Ce sont les Blackhawks de Chicago qui ramassent le pactole. Ils ont travaillé fort pour détruire leur équipe. Maintenant, ils possèdent la pierre du destin pour la rebâtir.

Et nous là-dedans, les fans du CH, on se sent comment ? Ça dépend. Il y a ceux qui regrettent toutes ses défaites qui ne nous ont pas fait gagner. Tant qu’à faire, on aurait dû plus se forcer pour gagner les vraies parties. Et ceux qui regrettent qu’on n’ait pas perdu davantage, comme Chicago. OK, les Hawks avaient 11,5 % des chances d’obtenir ce qu’ils ont eu, c’est seulement 3 points de pourcentage de plus que nous, mais c’est 3 points quand même.

Peu importe de quel côté on est, que l’on regrette les défaites ou les victoires, on va devoir se consoler avec le cinquième choix. Ce n’est pas si mal. Mais ce n’est pas Bedard.

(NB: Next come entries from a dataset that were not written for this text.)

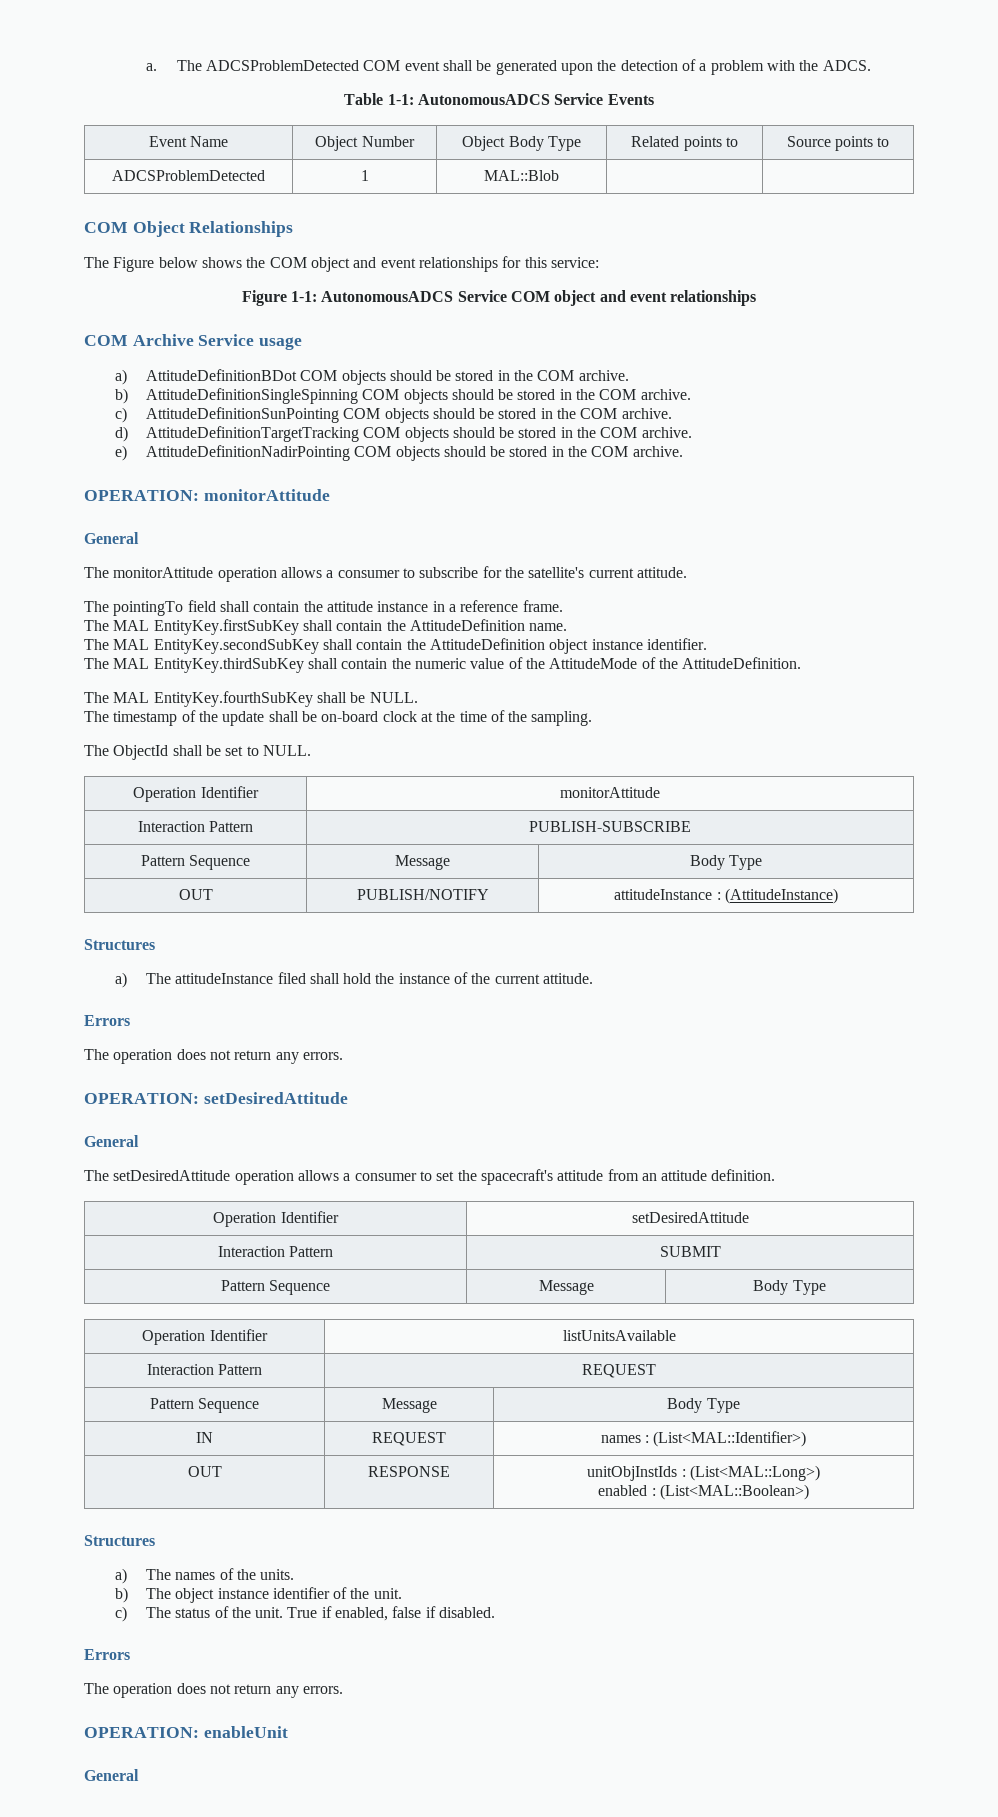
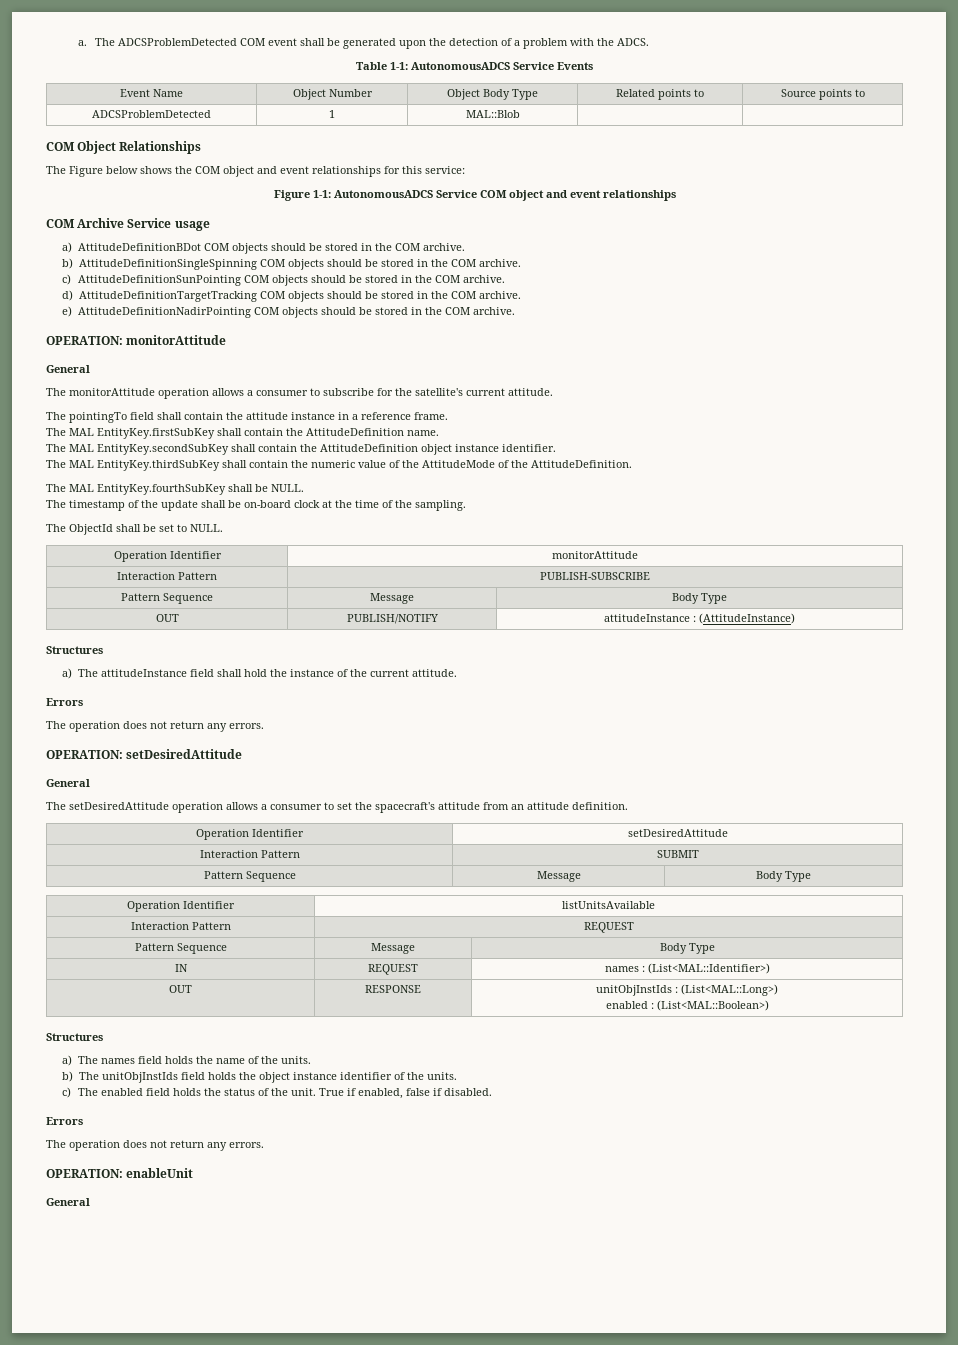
- a) The attitudeInstance filed shall hold the instance of the current attitude.
+ a) The attitudeInstance field shall hold the instance of the current attitude.
- a) The names of the units.
+ a) The names field holds the name of the units.
- b) The object instance identifier of the unit.
+ b) The unitObjInstIds field holds the object instance identifier of the units.
- c) The status of the unit.
+ c) The enabled field holds the status of the unit.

Malheureusement des Bedard, il y en a un par décennie. Malheureusement et heureusement aussi, parce que des saisons comme ça, très peu pour moi.

Ne plus savoir si l’on doit gagner ou perdre tue l’essence même du sport. La Loto-Losers vise à atteindre la parité, mais la recherche de la parité ne doit pas enfreindre le désir de gagner. Surtout que l’entreprise de démolition que l’on doit entreprendre pour augmenter ses chances de remporter la loterie est loin de garantir la parité. Ça va prendre du temps avant que Connor Bedard ait le vent dans le dos, à Chicago.

Il n’y a pas juste les cartons à changer, tout le système d’attribution des choix de repêchage est à revoir. Récompenser la médiocrité ne peut que faire prospérer la médiocrité.

En 2022-2023, le Canadien jouait à Qui perd gagne. En 2023-2024, il jouera à Qui gagne gagne ou à Qui perd perd, c’est comme vous voulez. Il n’y aura plus le bonbon Bedard pour faire avaler les dégelées. Martin et ses petits gars sont mieux de profiter de leur été.

Montréal va revenir à la normale.

Pas tout à fait. On ne vous demande pas la Coupe Stanley, mais au moins de pouvoir y rêver.